• **Work instruction**
Note the line containing "Total | vit_a: 406 -> 407"; from it through the last line below, give only those lines again, exactly, both ends included, skipping pictures.

Records for processing Start Marker

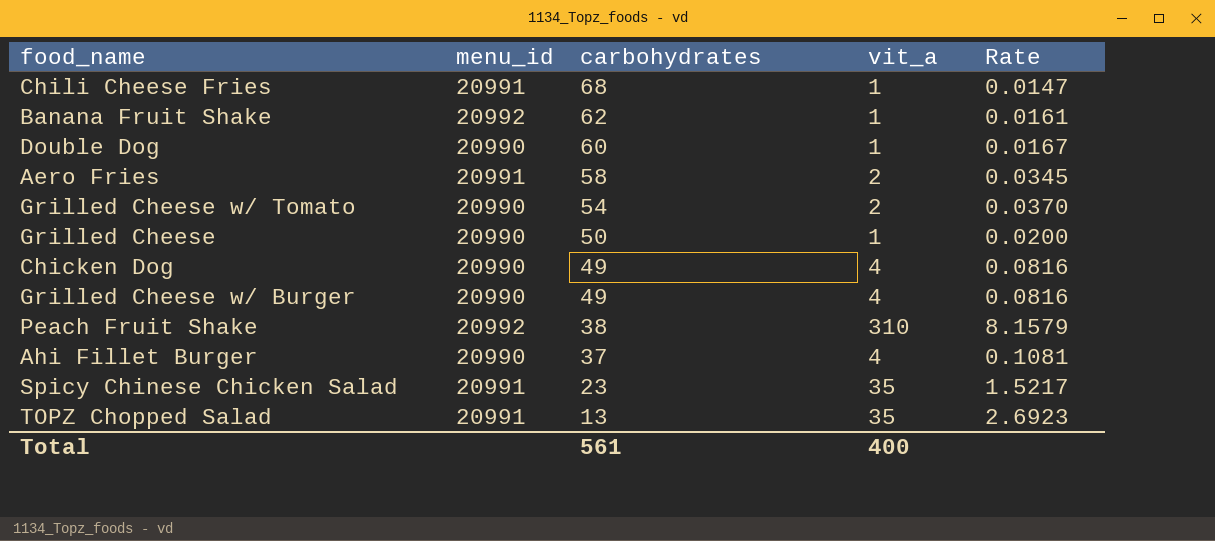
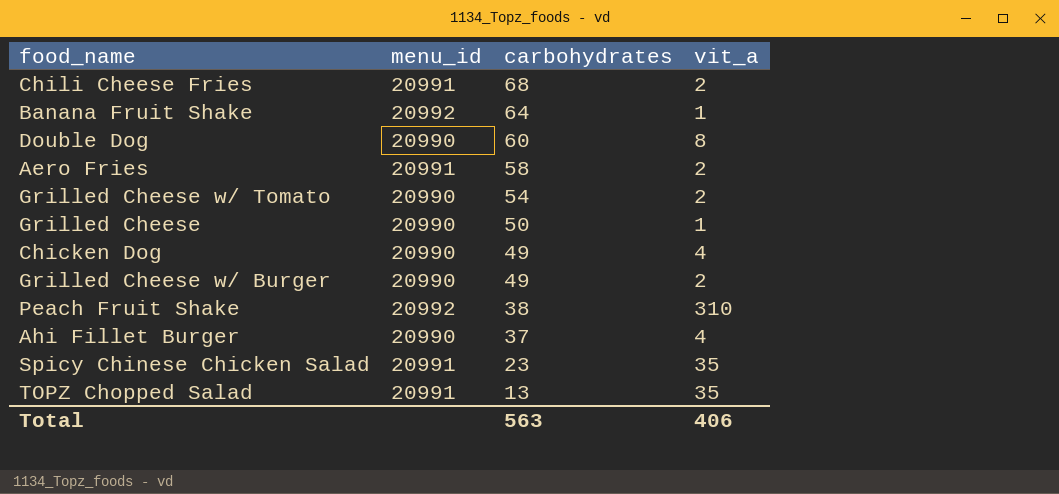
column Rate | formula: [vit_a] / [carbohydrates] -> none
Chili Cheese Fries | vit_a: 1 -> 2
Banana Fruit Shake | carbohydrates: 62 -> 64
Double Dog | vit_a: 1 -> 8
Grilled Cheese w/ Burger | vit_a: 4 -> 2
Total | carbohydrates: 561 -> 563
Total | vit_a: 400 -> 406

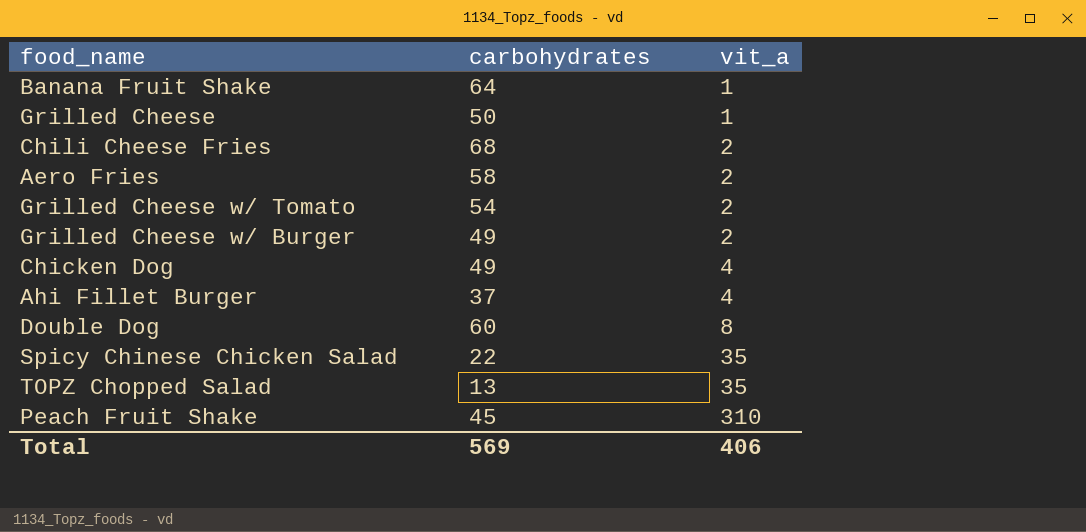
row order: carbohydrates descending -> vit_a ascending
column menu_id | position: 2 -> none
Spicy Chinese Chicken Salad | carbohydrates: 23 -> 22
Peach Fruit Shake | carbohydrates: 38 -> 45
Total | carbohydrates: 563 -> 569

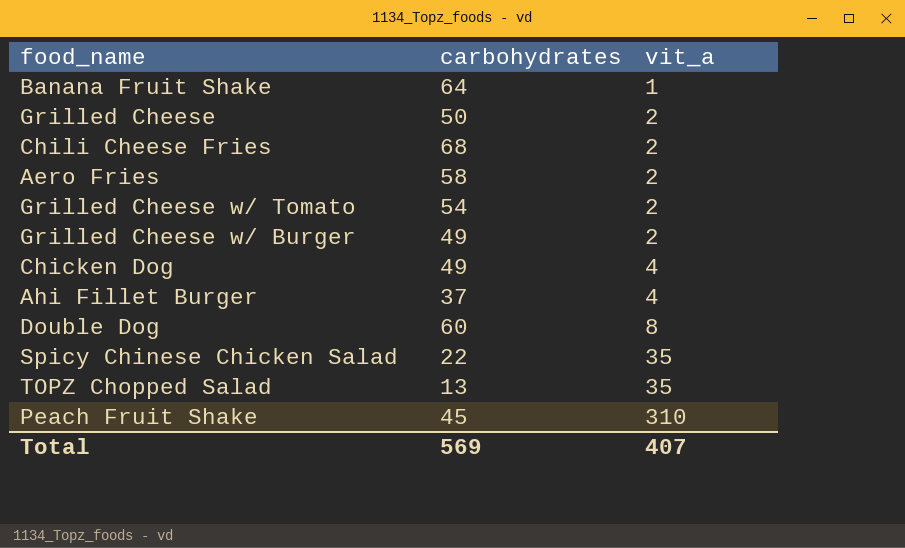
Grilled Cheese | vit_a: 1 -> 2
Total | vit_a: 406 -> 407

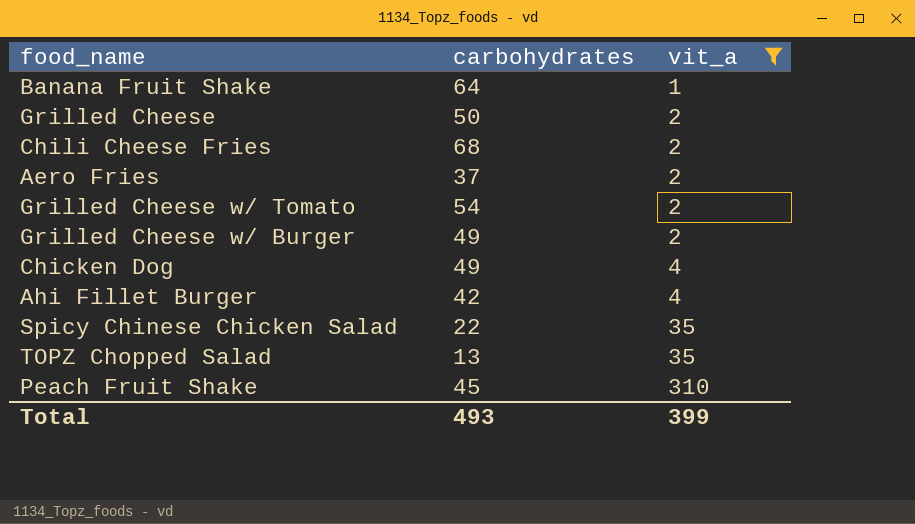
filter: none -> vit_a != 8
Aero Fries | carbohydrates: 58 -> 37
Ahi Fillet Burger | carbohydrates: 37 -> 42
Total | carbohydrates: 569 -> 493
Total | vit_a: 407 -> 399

Records for processing End Marker

• **Written solution**
Total | vit_a: 406 -> 407

filter: none -> vit_a != 8
Aero Fries | carbohydrates: 58 -> 37
Ahi Fillet Burger | carbohydrates: 37 -> 42
Total | carbohydrates: 569 -> 493
Total | vit_a: 407 -> 399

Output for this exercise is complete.